The feeling continued when they got to the small, dusty town of San Moreno. A band of mariachis was playing loud, lively Mexican music while people danced in the roped-off main square. Vendors sold everything from beer to tequila and chimichangas and tacos. The music was loud, the beer was hot, but nobody seemed to mind. Most of the people were Mexican-American, although Fay noticed a few cowboys among the celebrants.
“What are we celebrating?” Fay asked breathlessly as Donavan swung her around and around to the quick beat of the music.
“Who cares?” He chuckled.
She shook her head. In all her life, she couldn’t remember being so happy or feeling so carefree. If she died tomorrow, it would be worth it, because she had tonight to remember. So she drank warm beer that tasted better with each sip, and she danced in Donavan’s lean, strong arms, and rested against his muscular chest and breathed in the scent of him until she was more drunk on the man than the liquor.
Finally the frantic pace died down and there was a slow two-step. She melted into Donavan, sliding her arms around him with the kind of familiarity that usually came from weeks of togetherness. She seemed to fit against him, like a soft glove. He smelled of tobacco and beer and the whole outdoors, and the feel of his body so close to hers was delightfully exciting. His arms enfolded her, both of them wrapped close around her, and for a few minutes there was nobody else in the world. She heard the music as if through a fog of pure pleasure, her body reacting to the closeness of his in a way it had never reacted before.
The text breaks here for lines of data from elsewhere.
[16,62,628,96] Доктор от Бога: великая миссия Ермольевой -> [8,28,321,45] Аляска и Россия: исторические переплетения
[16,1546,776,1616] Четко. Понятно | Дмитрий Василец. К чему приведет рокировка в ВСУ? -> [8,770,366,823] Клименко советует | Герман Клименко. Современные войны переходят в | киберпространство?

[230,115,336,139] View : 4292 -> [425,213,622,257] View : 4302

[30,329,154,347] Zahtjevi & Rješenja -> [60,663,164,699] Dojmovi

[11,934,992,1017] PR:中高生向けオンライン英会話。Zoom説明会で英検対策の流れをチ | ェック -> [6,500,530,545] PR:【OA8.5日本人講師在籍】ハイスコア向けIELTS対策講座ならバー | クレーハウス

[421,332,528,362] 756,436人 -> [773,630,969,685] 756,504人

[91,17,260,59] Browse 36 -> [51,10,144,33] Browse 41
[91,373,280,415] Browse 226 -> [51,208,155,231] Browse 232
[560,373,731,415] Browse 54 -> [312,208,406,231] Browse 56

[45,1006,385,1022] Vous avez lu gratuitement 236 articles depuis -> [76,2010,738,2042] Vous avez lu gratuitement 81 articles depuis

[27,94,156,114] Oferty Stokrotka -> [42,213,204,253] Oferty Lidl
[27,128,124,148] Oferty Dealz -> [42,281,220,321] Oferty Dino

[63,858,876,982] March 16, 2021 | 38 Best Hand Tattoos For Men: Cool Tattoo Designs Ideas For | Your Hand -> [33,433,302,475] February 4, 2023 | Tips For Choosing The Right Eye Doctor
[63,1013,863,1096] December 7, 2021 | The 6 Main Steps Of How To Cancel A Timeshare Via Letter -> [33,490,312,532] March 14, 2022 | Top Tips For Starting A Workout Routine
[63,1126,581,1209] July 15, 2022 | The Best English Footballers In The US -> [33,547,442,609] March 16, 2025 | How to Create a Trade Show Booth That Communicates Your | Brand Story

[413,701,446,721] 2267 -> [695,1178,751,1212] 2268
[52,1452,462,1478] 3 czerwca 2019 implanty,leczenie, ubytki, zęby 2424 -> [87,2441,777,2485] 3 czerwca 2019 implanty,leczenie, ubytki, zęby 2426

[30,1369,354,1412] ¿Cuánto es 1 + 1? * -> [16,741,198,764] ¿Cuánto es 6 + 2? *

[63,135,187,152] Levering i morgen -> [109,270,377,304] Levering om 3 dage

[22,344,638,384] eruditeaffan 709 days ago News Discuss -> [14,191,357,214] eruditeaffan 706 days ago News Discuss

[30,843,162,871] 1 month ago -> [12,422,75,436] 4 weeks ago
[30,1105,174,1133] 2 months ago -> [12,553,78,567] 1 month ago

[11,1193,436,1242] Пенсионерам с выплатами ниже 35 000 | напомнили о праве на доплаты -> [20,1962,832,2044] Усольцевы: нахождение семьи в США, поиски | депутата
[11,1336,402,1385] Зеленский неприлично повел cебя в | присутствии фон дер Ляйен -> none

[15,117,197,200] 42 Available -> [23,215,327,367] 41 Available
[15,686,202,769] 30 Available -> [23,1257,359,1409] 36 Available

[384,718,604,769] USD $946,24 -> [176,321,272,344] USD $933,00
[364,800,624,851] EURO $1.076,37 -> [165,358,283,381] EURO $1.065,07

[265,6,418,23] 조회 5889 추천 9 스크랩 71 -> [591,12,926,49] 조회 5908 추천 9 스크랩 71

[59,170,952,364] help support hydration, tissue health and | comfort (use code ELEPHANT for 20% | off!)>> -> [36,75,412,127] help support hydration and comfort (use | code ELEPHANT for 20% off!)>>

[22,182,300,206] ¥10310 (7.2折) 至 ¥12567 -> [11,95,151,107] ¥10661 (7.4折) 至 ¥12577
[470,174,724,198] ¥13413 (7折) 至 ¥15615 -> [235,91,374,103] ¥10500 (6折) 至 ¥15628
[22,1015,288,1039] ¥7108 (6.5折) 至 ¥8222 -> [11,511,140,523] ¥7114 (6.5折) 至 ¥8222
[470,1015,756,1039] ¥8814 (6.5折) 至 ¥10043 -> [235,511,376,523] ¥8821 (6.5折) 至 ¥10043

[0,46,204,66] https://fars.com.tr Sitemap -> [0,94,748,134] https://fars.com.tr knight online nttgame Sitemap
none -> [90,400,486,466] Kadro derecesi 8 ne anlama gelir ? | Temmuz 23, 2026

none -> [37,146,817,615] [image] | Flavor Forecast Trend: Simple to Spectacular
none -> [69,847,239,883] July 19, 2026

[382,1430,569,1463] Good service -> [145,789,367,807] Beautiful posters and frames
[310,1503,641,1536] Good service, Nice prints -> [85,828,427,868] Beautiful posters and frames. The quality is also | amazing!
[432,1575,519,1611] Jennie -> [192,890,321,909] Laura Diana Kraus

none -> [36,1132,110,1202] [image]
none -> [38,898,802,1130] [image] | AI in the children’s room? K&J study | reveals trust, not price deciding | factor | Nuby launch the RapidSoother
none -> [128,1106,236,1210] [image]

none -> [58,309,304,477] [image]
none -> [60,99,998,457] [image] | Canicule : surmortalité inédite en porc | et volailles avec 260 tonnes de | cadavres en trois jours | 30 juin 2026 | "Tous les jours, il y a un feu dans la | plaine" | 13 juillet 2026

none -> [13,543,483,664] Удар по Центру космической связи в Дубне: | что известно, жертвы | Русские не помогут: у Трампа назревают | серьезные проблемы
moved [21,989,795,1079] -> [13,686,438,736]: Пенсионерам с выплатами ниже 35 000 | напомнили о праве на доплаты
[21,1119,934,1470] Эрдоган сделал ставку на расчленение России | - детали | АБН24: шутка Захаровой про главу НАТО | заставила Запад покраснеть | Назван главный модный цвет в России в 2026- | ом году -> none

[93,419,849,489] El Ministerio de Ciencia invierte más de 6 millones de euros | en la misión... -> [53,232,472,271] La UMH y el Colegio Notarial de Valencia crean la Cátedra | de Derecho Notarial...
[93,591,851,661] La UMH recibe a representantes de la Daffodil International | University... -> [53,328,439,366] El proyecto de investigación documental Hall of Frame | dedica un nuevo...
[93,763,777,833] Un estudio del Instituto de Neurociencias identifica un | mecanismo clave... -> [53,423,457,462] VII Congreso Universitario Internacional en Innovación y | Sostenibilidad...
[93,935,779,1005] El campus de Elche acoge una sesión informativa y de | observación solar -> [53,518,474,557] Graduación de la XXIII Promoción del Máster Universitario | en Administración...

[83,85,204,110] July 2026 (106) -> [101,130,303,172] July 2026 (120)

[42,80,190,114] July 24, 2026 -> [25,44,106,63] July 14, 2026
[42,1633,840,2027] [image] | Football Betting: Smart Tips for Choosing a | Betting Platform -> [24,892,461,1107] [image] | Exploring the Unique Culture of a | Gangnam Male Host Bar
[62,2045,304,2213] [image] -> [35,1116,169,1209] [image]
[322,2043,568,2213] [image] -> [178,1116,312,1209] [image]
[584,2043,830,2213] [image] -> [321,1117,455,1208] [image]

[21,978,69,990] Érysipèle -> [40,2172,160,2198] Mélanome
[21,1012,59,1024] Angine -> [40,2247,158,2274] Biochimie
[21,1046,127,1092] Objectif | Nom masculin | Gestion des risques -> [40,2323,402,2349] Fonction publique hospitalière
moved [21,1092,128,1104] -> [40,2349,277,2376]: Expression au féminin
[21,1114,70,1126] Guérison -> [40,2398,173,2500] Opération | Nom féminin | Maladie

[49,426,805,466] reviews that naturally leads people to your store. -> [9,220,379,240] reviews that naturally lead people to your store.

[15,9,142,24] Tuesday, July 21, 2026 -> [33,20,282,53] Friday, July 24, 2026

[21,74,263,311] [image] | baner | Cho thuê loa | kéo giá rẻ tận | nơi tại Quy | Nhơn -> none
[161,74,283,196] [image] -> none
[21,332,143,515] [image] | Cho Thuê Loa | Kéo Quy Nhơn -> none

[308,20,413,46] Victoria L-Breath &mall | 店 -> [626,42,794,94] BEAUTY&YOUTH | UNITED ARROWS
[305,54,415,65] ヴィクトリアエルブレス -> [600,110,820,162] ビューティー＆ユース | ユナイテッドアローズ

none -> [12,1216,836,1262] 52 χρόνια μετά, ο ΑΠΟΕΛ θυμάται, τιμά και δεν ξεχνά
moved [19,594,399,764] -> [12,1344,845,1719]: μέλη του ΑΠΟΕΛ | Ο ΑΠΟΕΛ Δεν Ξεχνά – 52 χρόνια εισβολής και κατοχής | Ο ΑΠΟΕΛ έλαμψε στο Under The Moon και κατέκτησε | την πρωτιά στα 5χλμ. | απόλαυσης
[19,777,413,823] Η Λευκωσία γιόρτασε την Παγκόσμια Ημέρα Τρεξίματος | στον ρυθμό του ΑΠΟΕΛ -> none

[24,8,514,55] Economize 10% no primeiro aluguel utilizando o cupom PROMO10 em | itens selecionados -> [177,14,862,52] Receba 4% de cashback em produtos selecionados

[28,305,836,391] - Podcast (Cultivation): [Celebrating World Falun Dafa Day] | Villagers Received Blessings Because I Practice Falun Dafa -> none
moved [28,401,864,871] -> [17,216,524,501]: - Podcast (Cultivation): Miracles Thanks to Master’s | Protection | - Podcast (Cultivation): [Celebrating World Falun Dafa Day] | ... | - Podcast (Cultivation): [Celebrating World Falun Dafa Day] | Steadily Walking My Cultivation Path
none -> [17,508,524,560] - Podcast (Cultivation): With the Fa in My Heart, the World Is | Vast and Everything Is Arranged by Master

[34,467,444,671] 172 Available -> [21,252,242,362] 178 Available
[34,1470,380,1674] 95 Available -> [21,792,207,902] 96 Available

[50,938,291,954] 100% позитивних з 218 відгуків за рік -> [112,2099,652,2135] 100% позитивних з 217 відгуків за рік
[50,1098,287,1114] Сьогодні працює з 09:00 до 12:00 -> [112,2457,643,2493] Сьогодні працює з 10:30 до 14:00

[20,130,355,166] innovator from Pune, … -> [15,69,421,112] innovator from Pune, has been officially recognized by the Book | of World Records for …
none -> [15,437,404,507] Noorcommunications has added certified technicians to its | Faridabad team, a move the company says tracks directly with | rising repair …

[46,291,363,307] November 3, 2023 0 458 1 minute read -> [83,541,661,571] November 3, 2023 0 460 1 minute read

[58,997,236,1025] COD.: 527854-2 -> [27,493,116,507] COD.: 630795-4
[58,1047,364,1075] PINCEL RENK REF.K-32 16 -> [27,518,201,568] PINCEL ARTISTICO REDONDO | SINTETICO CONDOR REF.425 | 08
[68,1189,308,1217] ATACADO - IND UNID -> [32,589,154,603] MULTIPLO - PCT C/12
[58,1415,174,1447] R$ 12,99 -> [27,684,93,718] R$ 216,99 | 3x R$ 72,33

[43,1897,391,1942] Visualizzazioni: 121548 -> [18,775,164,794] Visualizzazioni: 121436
She felt a tension that was disturbing, and a kind of throbbing ache in her lower body that she’d never experienced. Being close to him was becoming intolerable. She caught her breath and pulled away a little, raising eyes full of curious apprehension to his.
He searched her face quietly, aware of her fear and equally aware of the cause of it. He smiled gently. “It’s all right,” he said quietly.
She frowned. “I…I don’t quite understand what’s wrong with me,” she whispered. “Maybe the beer…”
“There’s no need to pretend. Not with me.” He framed her face in his lean hands and bent, pressing a tender kiss against her forehead. “We’d better go.”
“Must we?” she sighed.
He nodded. “It’s late.” He caught her hand in his and tugged her along to the truck. He was feeling something of the same reckless excitement she was, except that he was older and more adept at controlling it. He knew that she’d wanted him while they were dancing, but things were getting ahead of him. He didn’t need a rich society girl in his life. God knew, one had been the ruin of his family. People around Jacobsville, Texas, still remembered how his father had gone pell-mell after a local debutante without any scruples about how he forced her to marry him, right on the heels of his wife’s funeral, too. Donavan had turned bitter trying to live down the family scandal. Miss High Society here would find it out eventually. Better not to start something he couldn’t finish, even if she did cause an inconvenient ache in his body. No doubt she’d had half a dozen men, but she might be addictive—and he couldn’t risk finding out she was.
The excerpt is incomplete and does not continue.